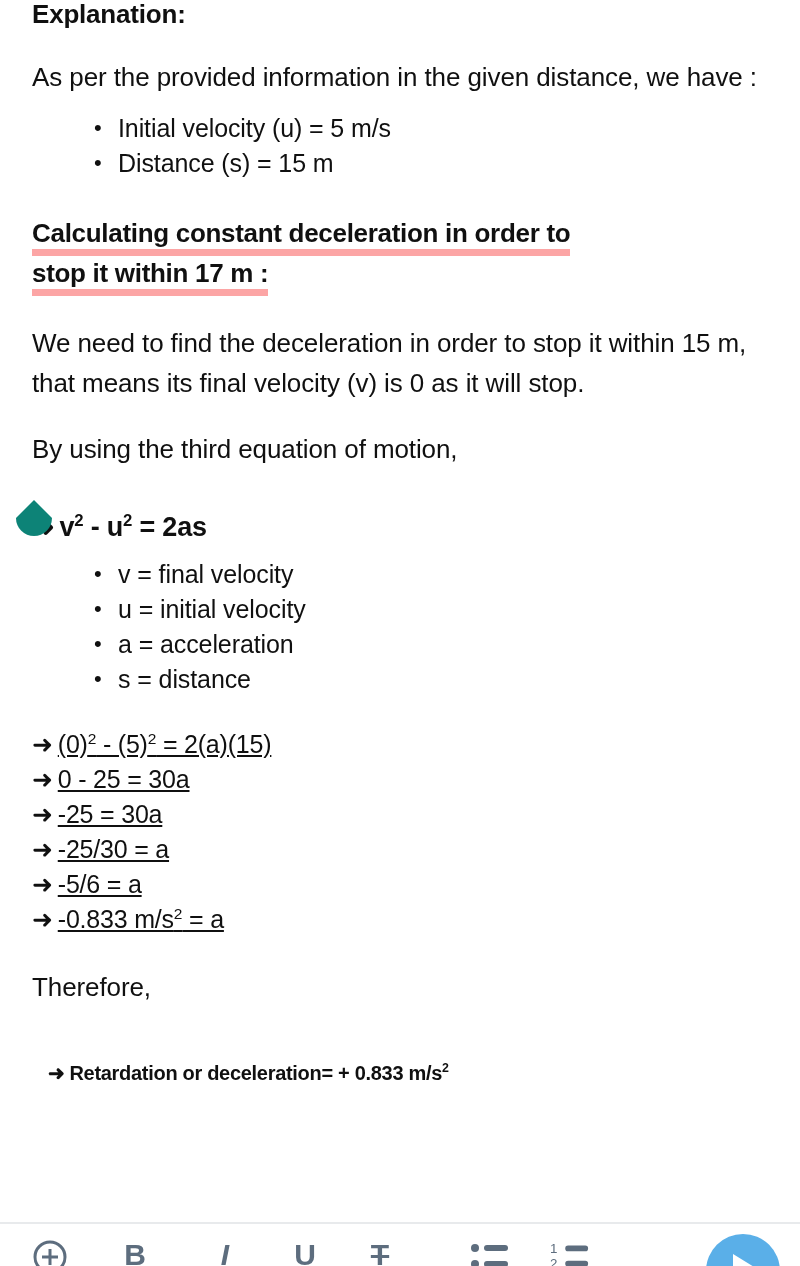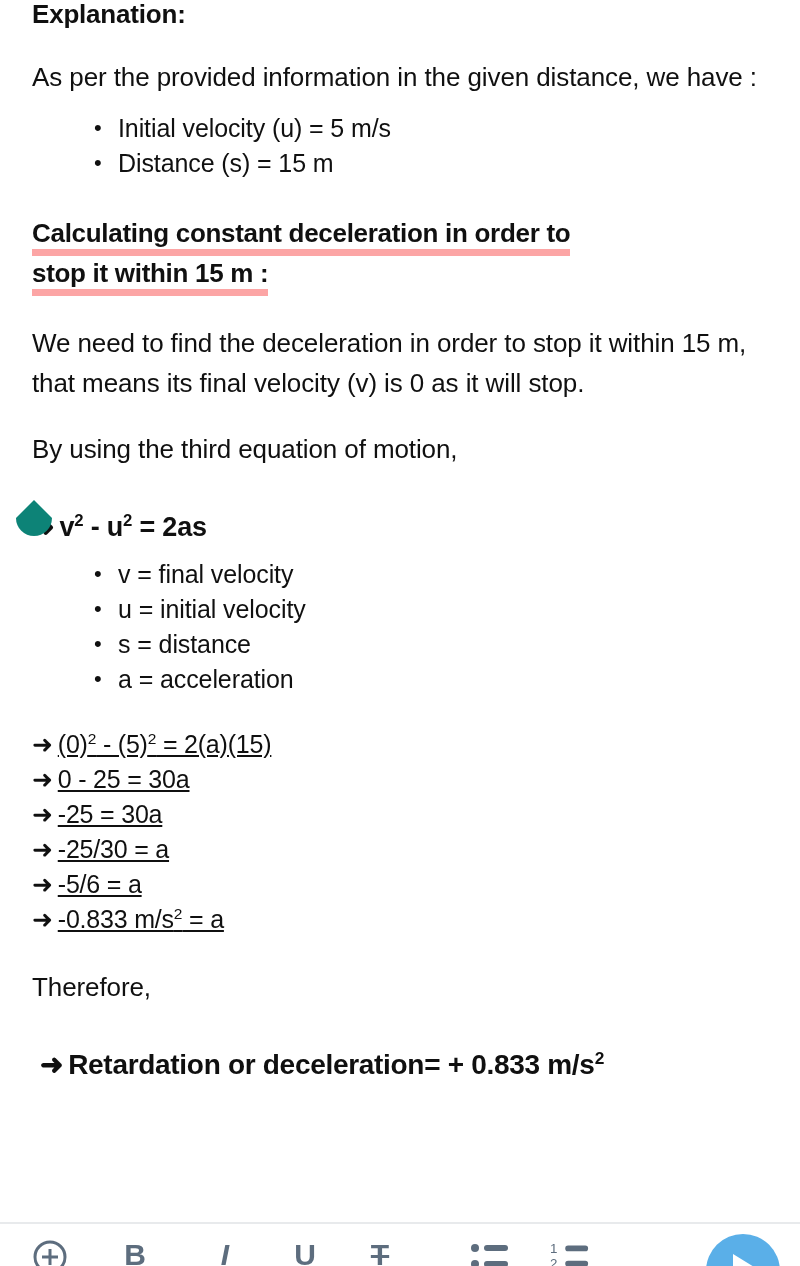"stop it within 15 m" span.ul-line { text: 15 -> 17 }
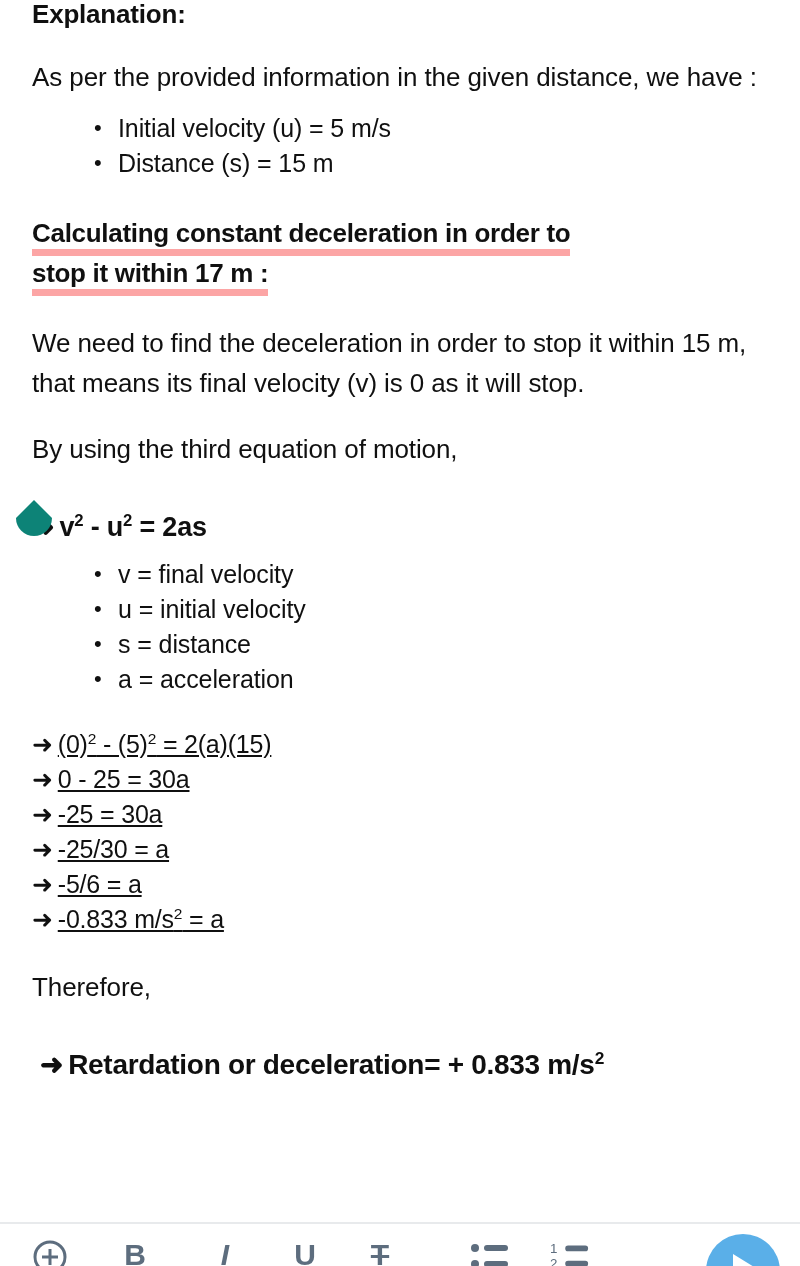"s = distance" li { order: before "a = acceleration" -> after "a = acceleration" }
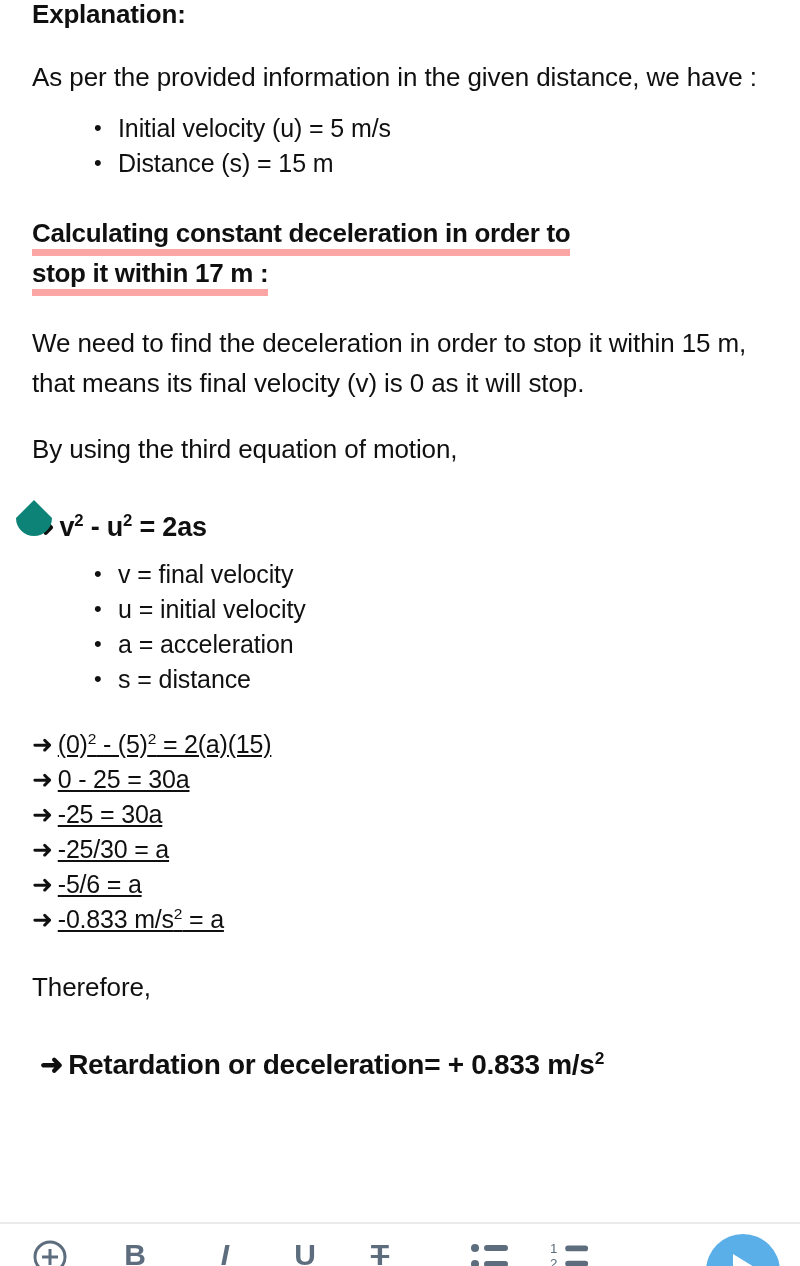"➜ Retardation or deceleration= +" .final { font-size: 28px -> 20px; margin: 8px -> 16px }
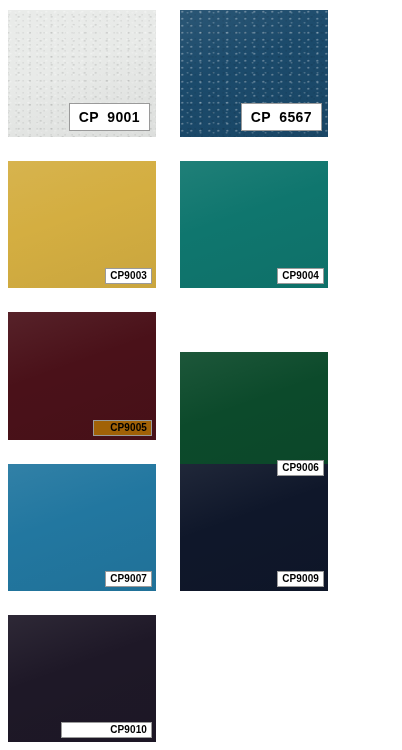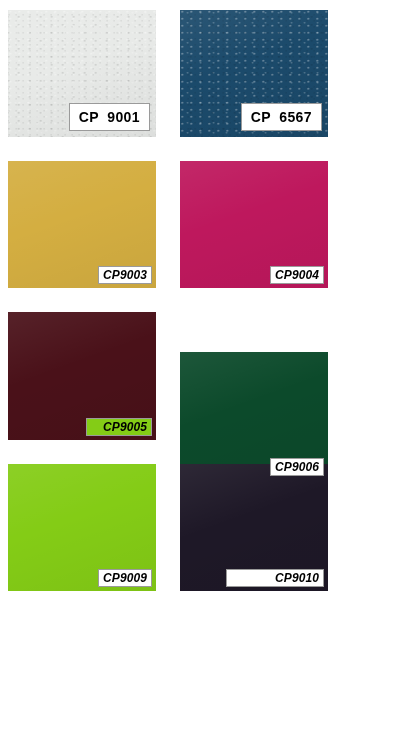"CP9003" .swatch-cell.label-sm .swatch-label { font-size: 12px -> 10px; font-style: italic -> none }
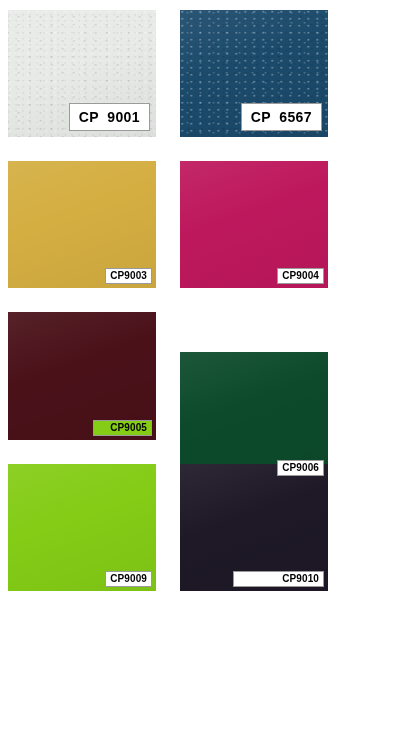"CP9004" div.swatch-cell { background: #be185d -> #0f766e }
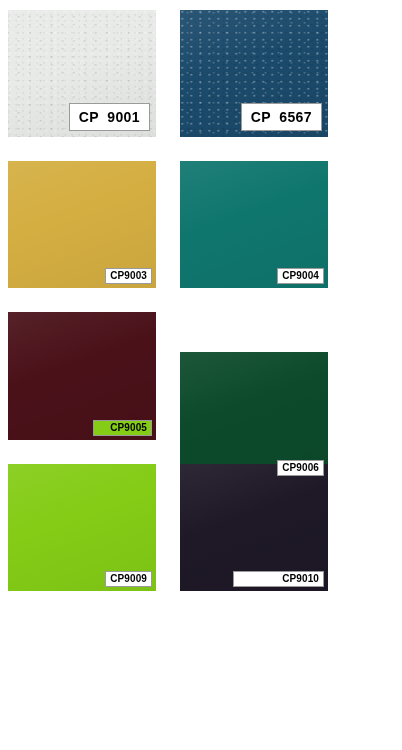"CP9005" span.swatch-label { background: #84cc16 -> #a16207 }
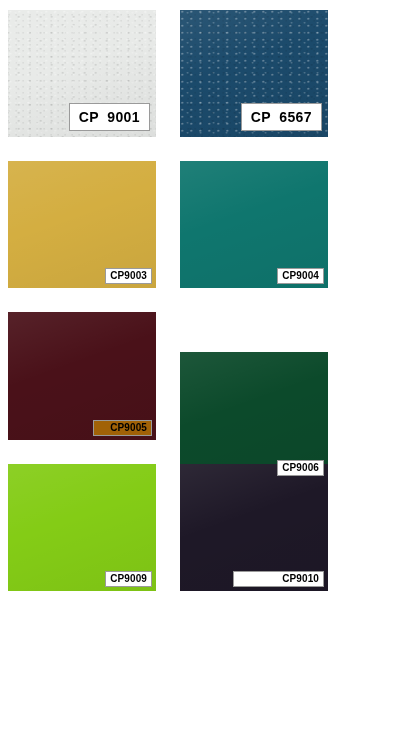"CP9007" div.swatch-cell { html: none -> <div> <span>CP9007</span> </div> }
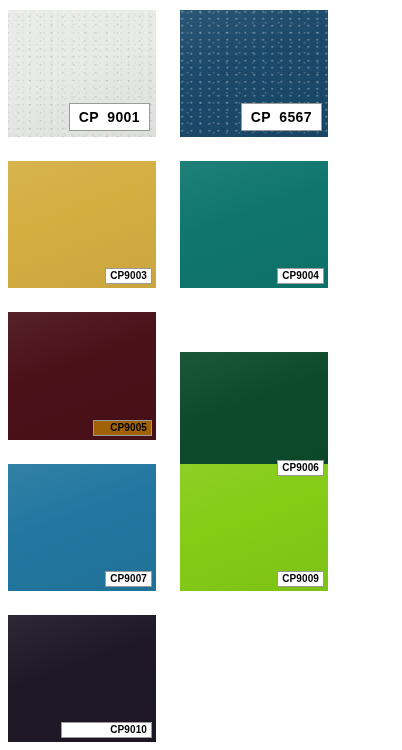"CP9009" div.swatch-cell { background: #84cc16 -> #0f172a }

What you need to do — Starting at the line that contains "background: #be185d ->", restate every line through the end of the records exactly as written, but leave the pictures out.

Your response —
"CP9004" div.swatch-cell { background: #be185d -> #0f766e }
"CP9005" span.swatch-label { background: #84cc16 -> #a16207 }
"CP9007" div.swatch-cell { html: none -> <div> <span>CP9007</span> </div> }
"CP9009" div.swatch-cell { background: #84cc16 -> #0f172a }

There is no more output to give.